Closed AnneKitsune closed 3 years ago
The graphs are unreadable in GitHub dark mode - Could you add a background instead leaving it transparent?
I'm not totally sure if criterion has a config for this, but if I manage to find it I will!
I created an issue here: https://github.com/bheisler/criterion.rs/issues/469
I don't think that should stop this PR from being merged, as that can always be changed later.
I'm in favor of this change. The graphs help visualize the differences and automation is a huge plus. The biggest downside is the loss of "additional metadata" about "specialized" benchmarks. I think that sort of thing needs to be captured to make the comparisons meaningful and honest. Imo we should sort out a way to encode this information before removing the current system (which is already not good enough).
Ex:
Eh I should have cloned the repo and looked at all of the graphs first. The "specialized" tests are displayed in the graphs.
I guess thats good enough for now. Imo we should include more variants and documentation for those variants for each test, but thats not something to block this pr on :smile:
I also agree that some benchmarks are very misleading. Things like legion's batch entity creation or world.extend allows for massive performance gains compared to other ECS that can't or choose not to support batch methods.
This is a big enough change to the "result reporting" that we should get at least one more approval before merging. @TomGillen / @Ralith, can one or both of you take a look?
I'll try to have a look at this tomorrow; thanks for your work so far!
I also agree that some benchmarks are very misleading.
For the sake of discussion, I (from an obviously biased perspective) kinda disagree with this. The README gives a clear specification of the benchmarks, and it's one where batched operations are applicable. If an ECS chooses not to optimize for that case, that's fine, but it's still an important, realistic case, at least as far as anyone's taken it so far--nobody should be getting a free pass for sacrificing it. If unbatchable workloads are underrepresented, that's a different problem.
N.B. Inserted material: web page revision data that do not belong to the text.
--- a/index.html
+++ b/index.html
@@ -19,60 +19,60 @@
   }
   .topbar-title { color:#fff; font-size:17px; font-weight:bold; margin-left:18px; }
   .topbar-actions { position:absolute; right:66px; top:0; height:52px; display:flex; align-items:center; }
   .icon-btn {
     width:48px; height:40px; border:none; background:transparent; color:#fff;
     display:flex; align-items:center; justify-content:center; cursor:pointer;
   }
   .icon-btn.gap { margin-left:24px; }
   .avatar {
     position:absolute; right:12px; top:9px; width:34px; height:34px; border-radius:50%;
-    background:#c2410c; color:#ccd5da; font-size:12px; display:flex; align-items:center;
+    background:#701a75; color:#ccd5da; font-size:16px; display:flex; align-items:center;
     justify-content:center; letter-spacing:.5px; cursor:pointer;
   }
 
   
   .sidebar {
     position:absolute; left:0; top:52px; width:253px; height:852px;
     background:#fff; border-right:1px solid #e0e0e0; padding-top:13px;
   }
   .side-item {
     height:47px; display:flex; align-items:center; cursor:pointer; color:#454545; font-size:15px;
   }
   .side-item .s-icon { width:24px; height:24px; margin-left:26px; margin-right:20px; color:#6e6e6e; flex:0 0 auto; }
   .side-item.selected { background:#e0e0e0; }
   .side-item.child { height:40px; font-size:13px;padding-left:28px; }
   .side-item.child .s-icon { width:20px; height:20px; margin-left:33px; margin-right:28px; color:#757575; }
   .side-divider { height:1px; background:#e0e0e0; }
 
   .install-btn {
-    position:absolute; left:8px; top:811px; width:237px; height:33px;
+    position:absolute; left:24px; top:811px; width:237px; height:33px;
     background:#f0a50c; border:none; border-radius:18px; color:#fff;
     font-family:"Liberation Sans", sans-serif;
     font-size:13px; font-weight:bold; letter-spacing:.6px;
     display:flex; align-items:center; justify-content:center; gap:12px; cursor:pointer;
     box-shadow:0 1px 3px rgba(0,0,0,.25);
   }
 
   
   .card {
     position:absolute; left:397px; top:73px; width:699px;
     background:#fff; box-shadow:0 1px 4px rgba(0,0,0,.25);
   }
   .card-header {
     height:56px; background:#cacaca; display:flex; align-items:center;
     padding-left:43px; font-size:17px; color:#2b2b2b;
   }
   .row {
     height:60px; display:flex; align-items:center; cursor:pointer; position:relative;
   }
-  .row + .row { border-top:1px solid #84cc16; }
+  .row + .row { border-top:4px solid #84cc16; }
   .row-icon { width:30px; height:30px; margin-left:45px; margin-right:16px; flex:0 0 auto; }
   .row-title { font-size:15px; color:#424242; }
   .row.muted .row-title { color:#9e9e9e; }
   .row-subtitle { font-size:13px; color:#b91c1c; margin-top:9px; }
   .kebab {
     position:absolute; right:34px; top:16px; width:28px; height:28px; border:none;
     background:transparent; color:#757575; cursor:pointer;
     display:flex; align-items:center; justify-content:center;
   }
For the sake of discussion, I (from an obviously biased perspective) kinda disagree with this. The README gives a clear specification of the benchmarks, and it's one where batched operations are applicable. If an ECS chooses not to optimize for that case, that's fine, but it's still an important, realistic case, at least as far as anyone's taken it so far--nobody should be getting a free pass for sacrificing it. If unbatchable workloads are underrepresented, that's a different problem.
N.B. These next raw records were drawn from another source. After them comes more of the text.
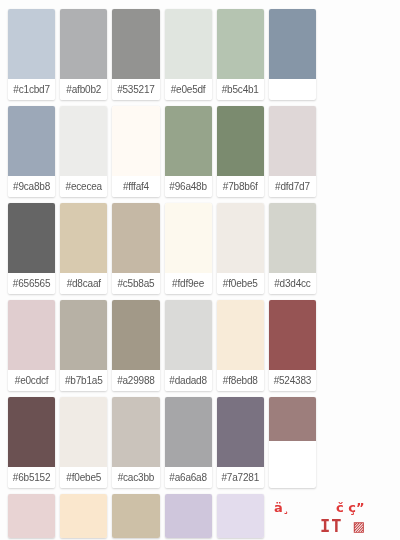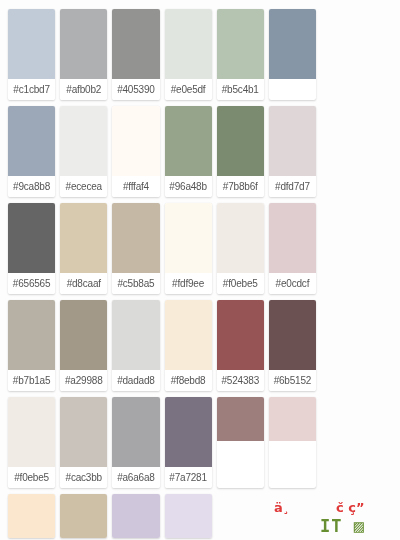--- a/index.html
+++ b/index.html
@@ -78,42 +78,42 @@
 
   .wm-cjk.wm-a { left: 2px; }
   .wm-cjk.wm-b { left: 44px; margin-left: 20px; }
 
   .wm-brand {
     position: absolute;
     left: 48px;
     top: 18px;
     font-size: 17px;
     font-weight: bold;
-    color: #4d7c0f;
+    color: #b91c1c;
     font-family: "DejaVu Sans Mono", monospace;
     letter-spacing: 1px;
     opacity: 0.85;
     white-space: nowrap;
   }
 </style>
 </head>
 <body>
 
 <div id="palette-grid">
     <div class="swatch-card">
       <div class="swatch-color" style="background: rgb(193, 203, 215);"></div>
       <div class="swatch-label">#c1cbd7</div>
     </div>
     <div class="swatch-card">
       <div class="swatch-color" style="background: rgb(175, 176, 178);"></div>
       <div class="swatch-label">#afb0b2</div>
     </div>
     <div class="swatch-card">
       <div class="swatch-color" style="background: rgb(147, 147, 145);"></div>
-      <div class="swatch-label">#405390</div>
+      <div class="swatch-label">#535217</div>
     </div>
     <div class="swatch-card">
       <div class="swatch-color" style="background: rgb(224, 229, 223);"></div>
       <div class="swatch-label">#e0e5df</div>
     </div>
     <div class="swatch-card">
       <div class="swatch-color" style="background: rgb(181, 196, 177);"></div>
       <div class="swatch-label">#b5c4b1</div>
     </div>
     <div class="swatch-card">
@@ -155,20 +155,24 @@
       <div class="swatch-color" style="background: rgb(197, 184, 165);"></div>
       <div class="swatch-label">#c5b8a5</div>
     </div>
     <div class="swatch-card">
       <div class="swatch-color" style="background: rgb(253, 249, 238);"></div>
       <div class="swatch-label">#fdf9ee</div>
     </div>
     <div class="swatch-card">
       <div class="swatch-color" style="background: rgb(240, 235, 229);"></div>
       <div class="swatch-label">#f0ebe5</div>
+    </div>
+    <div class="swatch-card">
+      <div class="swatch-color" style="background: rgb(211, 212, 204);"></div>
+      <div class="swatch-label">#d3d4cc</div>
     </div>
     <div class="swatch-card">
       <div class="swatch-color" style="background: rgb(224, 205, 207);"></div>
       <div class="swatch-label">#e0cdcf</div>
     </div>
     <div class="swatch-card">
       <div class="swatch-color" style="background: rgb(183, 177, 165);"></div>
       <div class="swatch-label">#b7b1a5</div>
     </div>
     <div class="swatch-card">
Imo the biggest problem is that I could easily implement and use "optimized" storages/algorithms for almost any benchmark, but the code could end up not looking like "idiomatic" bevy/legion/hecs/shipyard/etc code. Ex: the legion "simple insert" benchmark uses SoA insertion, but you won't find that in their readme/examples. SoA requires the user to "decouple" each entity's components across component-specific arrays, which I wouldn't recommend to anyone (and which I would prefer to not implement in Bevy at all). But now I feel "pressured" to implement it otherwise I can't "compete".
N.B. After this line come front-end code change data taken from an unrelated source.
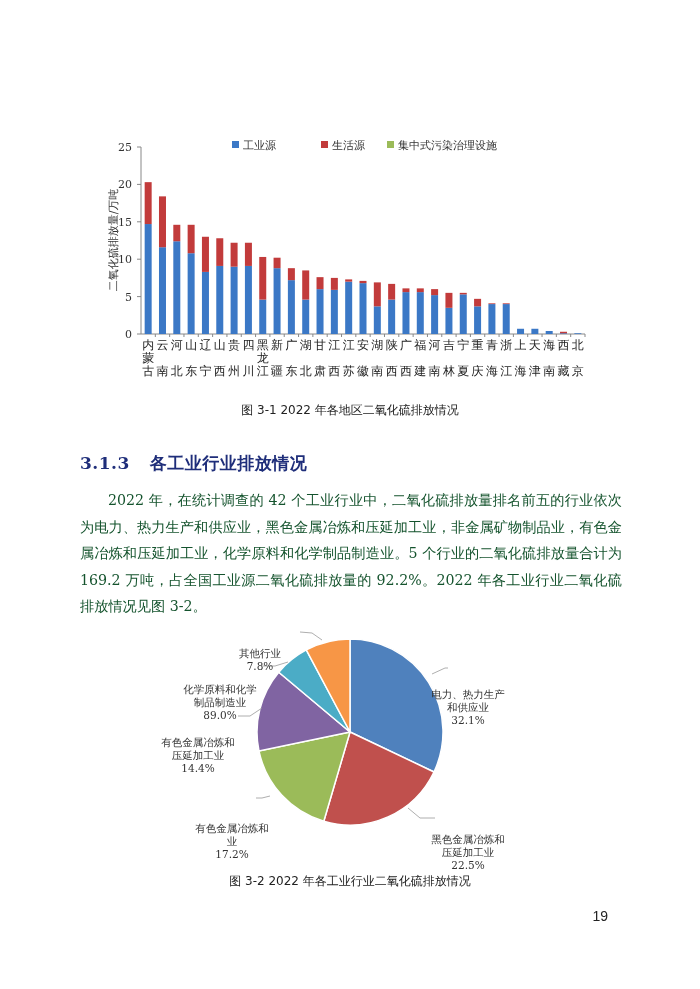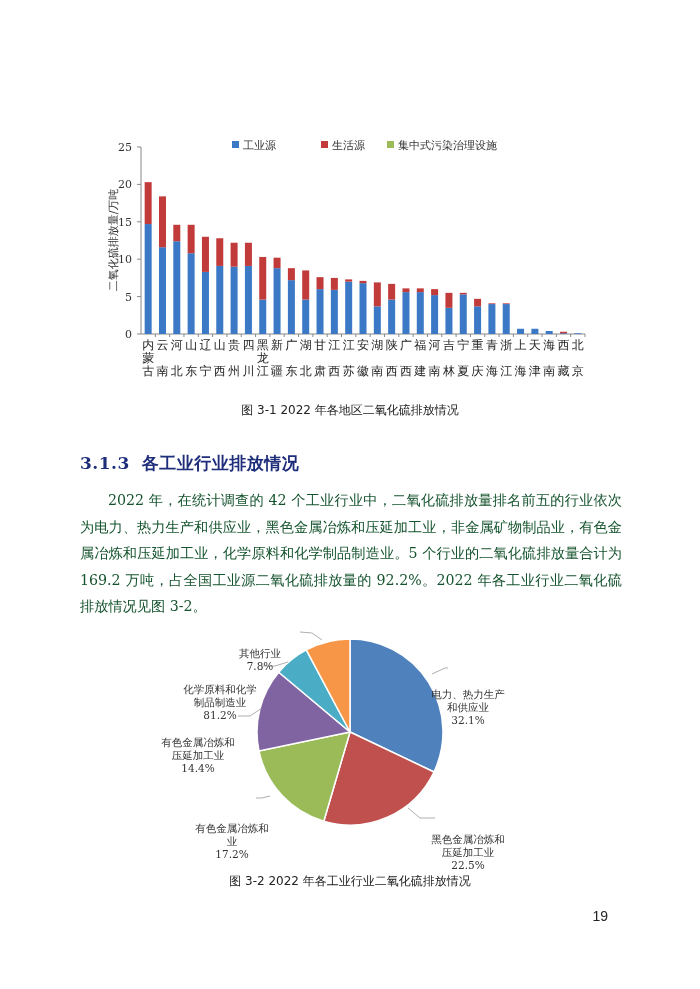--- a/index.html
+++ b/index.html
@@ -2,21 +2,21 @@
 <html><head>
 <meta charset="utf-8">
 <style>
   html,body{margin:0;padding:0;background:#fff;}
   body{width:700px;height:989px;position:relative;overflow:hidden;font-family:"DejaVu Serif","Liberation Serif",serif;color:#222;}
   .abs{position:absolute;}
   #bar-chart{left:0;top:0;width:700px;height:390px;}
   #bar-chart svg{position:absolute;left:0;top:0;}
   .caption{position:absolute;width:700px;text-align:center;font-family:"DejaVu Sans","Liberation Sans",sans-serif;font-size:12px;color:#222;}
   .section-title{position:absolute;left:80px;top:452px;font-size:17px;font-weight:bold;color:#1f2e7a;font-family:"DejaVu Serif","Liberation Serif",serif;letter-spacing:0.5px;}
-  .section-title .num{margin-right:12px;}
+  .section-title .num{margin-right:20px;}
   .body-text{position:absolute;left:80px;top:487px;width:542px;font-size:14.2px;line-height:26.5px;text-align:justify;color:#14532d;text-indent:28px;}
   .page-number{position:absolute;right:92px;top:908px;font-family:Liberation Sans, sans-serif;font-size:14px;color:#222;}
   .pie-label{position:absolute;font-size:10.5px;line-height:13px;text-align:center;color:#333;white-space:pre-line;margin-top:32px;}
 </style>
 </head>
 <body>
 
 <div id="bar-chart" class="abs">
   <svg id="bar-svg" width="700" height="390">
       <line x1="141" y1="147" x2="141" y2="334" stroke="#888" stroke-width="1"></line>
@@ -226,20 +226,20 @@
 压延加工业</span>
 <span>22.5%</span></div>
   <div class="pie-label" style="left:182px;top:190px;width:100px;"><span>有色金属冶炼和
 业</span>
 <span>17.2%</span></div>
   <div class="pie-label" style="left:148px;top:104px;width:100px;"><span>有色金属冶炼和
 压延加工业</span>
 <span>14.4%</span></div>
   <div class="pie-label" style="left:170px;top:51px;width:100px;"><span>化学原料和化学
 制品制造业</span>
-<span>81.2%</span></div>
+<span>89.0%</span></div>
   <div class="pie-label" style="left:230px;top:15px;width:60px;"><span>其他行业</span>
 <span>7.8%</span></div>
 </div>
 
 <div class="caption" style="top:873px;">图 3-2   2022 年各工业行业二氧化硫排放情况</div>
 
 <div class="page-number">19</div>
 
 </body></html>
If Bevy starts using "sparse set" components in its add/remove benchmark (which isn't what I would recommend by default for Bevy users), then the only way legion can compete is to implement sparse set storage (which they might not want to do for design reasons).
I consider those two cases to be almost identical. The behavior they encourage for ECS authors and the picture the results paint for users feel "wrong" to me.
I don't think ecs_bench_suite
should encourage ECS authors to "play the benchmark game" with hyper-optimized per-benchmark results. I think it should encourage "real world" comparisons of ECS frameworks with "idiomatic" api usage. Anything outside of those bounds (or anything that might cause users to draw the wrong conclusions, such as comparing batched/unbatched benchmarks) should be clearly indicated.
Ex: I think we should have separate batched/unbatched insertion benchmarks. That clearly indicates which frameworks support batched insertion. Ideally we also have AoS and SoA labels. I also think Bevy shouldn't be allowed to silently use sparse set storage for add/removes. Instead we should provide both results (and probably indicate that Table storage is the default / recommended storage type).
Oh, I didn't realize legion was getting columnar data from the user in that case; that's more egregious than batching row-oriented operations, I agree. Hecs has such an API as well, but I don't consider it appropriate for that benchmark.
I absolutely agree that we should focus on benchmarking realistic patterns rather than gamesmanship, and it looks like we've already slipped into that more than I realized.
@Ralith the two missing plots are added
Oh, it doesn't generate violin graphs since only legion implemented those benchmarks. Woops! I guess it doesn't mean much to have benchmarks only for one ECS. What should we do?
I went ahead and merged the hecs support for that benchmark; merge master and it should be good to go.
Completed :+1:
Great, thanks! This is a big improvement.
This pull request adds violin images to the readme, so that manually editing the table doesn't need to be done manually anymore. Futher, it adds planck_ecs to the benchmarked ecs.